A 告示前から「争点が見えにくい」と言われていたが、告示後もいまひとつ盛り上がりに欠けたね。
B 選挙戦で佐藤氏は「ようやく歯車がかみ合ってきた市政をこのまま進めるのか、それとも(4年前までのように)また立ち止まるのか」と述べ、一方、成田氏は「大津が衰退していくのを黙して待つか、未来を見据えて今、市政を見直すか」と訴えた。一応、“継続か刷新か”が大枠での争点の一つとなったが、明確な対立項が市民に伝わりきらなかった感は否めない。

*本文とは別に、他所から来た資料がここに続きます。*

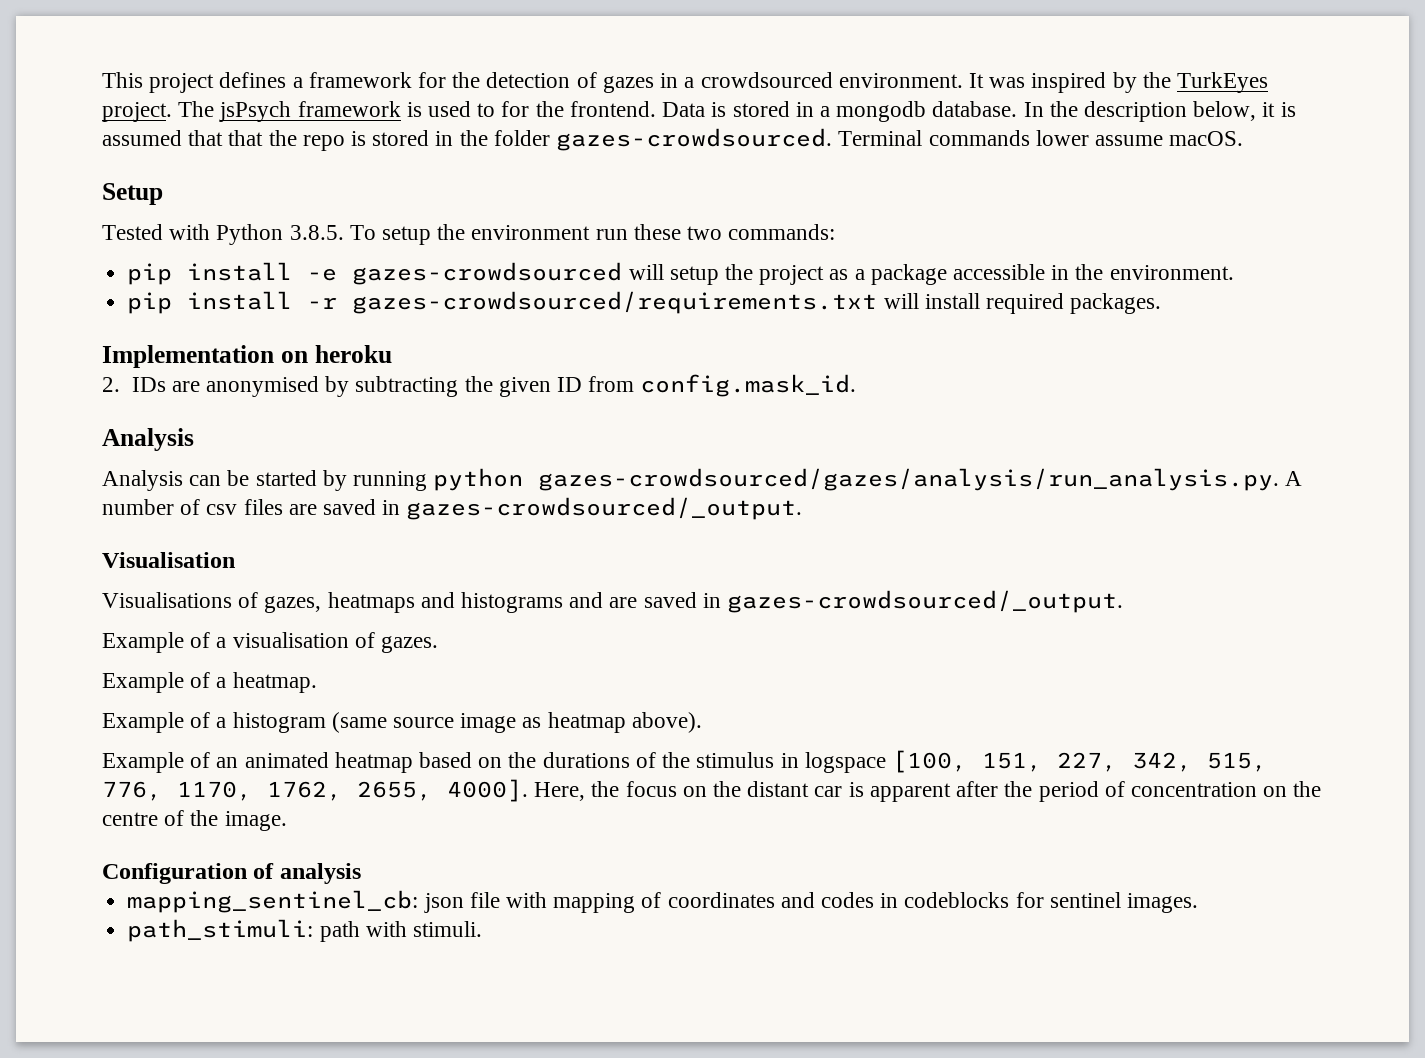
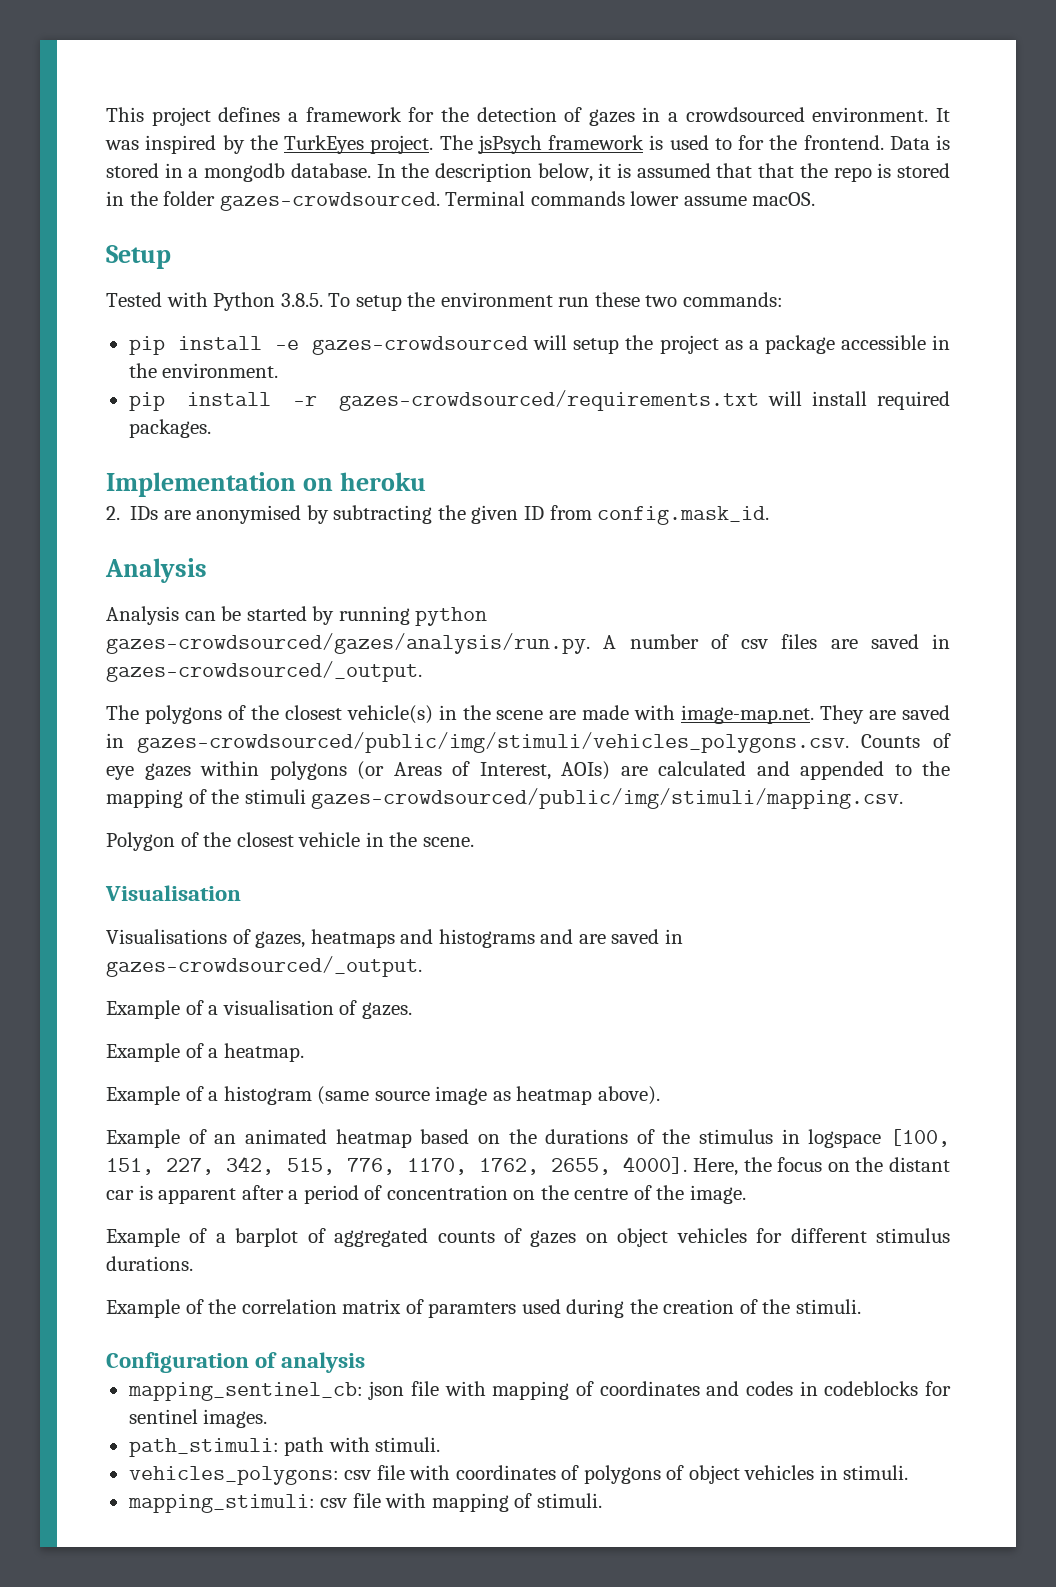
[538,468,1280,491] gazes-crowdsourced/gazes/analysis/run_analysis.py. -> [106,633,590,654] gazes-crowdsourced/gazes/analysis/run.py.
(803, 508) none -> [106,705,950,724] [106,732,951,753] [106,761,950,780] [106,788,904,809] [106,832,474,851] // The polygons of the closest vehicle(s) in the scene are made with image-map.net. They are saved in gazes-crowdsourced/public/img/stimuli/vehicles_polygons.csv. Counts of eye gazes within polygons (or Areas of Interest, AOIs) are calculated and appended to the mapping of the stimuli gazes-crowdsourced/public/img/stimuli/mapping.csv. // Polygon of the closest vehicle in the scene.
[1004,781,1033,797] the -> [288,1190,299,1200] a
(287, 821) none -> [106,1228,951,1247] [106,1256,193,1271] [106,1299,861,1318] // Example of a barplot of aggregated counts of gazes on object vehicles for different stimulus durations. // Example of the correlation matrix of paramters used during the creation of the stimuli.
(482, 929) none -> [128,1465,909,1485] [127,1493,602,1513] // vehicles_polygons: csv file with coordinates of polygons of object vehicles in stimuli. // mapping_stimuli: csv file with mapping of stimuli.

A 「双方が似たような政策を掲げているようだ。これではどちらがなっても大差ないかも」とは両選対内部からも漏れていたよ。
C むしろ、「市に活気を取り戻す」など、両者が同じく掲げた政策テーマこそ市が直面している課題の本質だと思う。
――第三局はどう見ているか。
A 両候補者とも無所属で出馬したが、結果的には、自公の地域組織が支援する現職と立民・国民・社民の野党3党の県連が支援する連合推薦の新人という構図だった。選択肢として他の政党関係の動きも欲しかったという声もある。

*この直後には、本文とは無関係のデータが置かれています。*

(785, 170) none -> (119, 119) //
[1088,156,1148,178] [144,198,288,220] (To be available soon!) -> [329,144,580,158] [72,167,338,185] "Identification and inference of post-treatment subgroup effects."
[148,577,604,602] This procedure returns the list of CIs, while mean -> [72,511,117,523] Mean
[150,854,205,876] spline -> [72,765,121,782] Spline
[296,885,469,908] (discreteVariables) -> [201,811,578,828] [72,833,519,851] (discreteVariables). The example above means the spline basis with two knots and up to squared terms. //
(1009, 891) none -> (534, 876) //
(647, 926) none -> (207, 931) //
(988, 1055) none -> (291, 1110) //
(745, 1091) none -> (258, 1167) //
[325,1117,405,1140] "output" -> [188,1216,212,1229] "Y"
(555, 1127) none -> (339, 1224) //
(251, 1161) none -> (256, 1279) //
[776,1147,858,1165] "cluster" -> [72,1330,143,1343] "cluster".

C 維新はギリギリまで独自候補の擁立を検討していた。昨年の統一地方選での県内の結果を見ると、次は大きな選択肢の一つになるかもしれない。
B 共産は前回に続いて今回も自主投票とした。県庁所在地での存在感を示したかったところだが、候補者探しに難渋していた。市政に決定的な瑕疵(かし)があれば今後も糾弾していく姿勢だよ。
――国政の影響は。
B 自民党の政治資金に関する問題について、同党県連幹部は「市長選挙には大きな影響はない」と見ていたが、全国的に広がった政治への不信感は大津市内にも漂っていた。投票率低下の一因になったのだとしたら払拭されねばならない。
C 昨年末誕生した教育無償化を実現する会は、かつては連合議員だった国会議員らが参画し、連合の推薦が凍結されたなど、関係がギクシャクしたまま選挙戦に突入した。連合関係者の中には、中央で維新と統一会派を結成する同党の国会議員が同じ候補者の応援に入ることに難色を強く示した人もいたよ。
A 解散総選挙の可能性もささやかれる中、今年は県内各地で首長選挙が行われる。大津市長選での動きはその先陣として、ある種のモデルケースになるかもしれないね。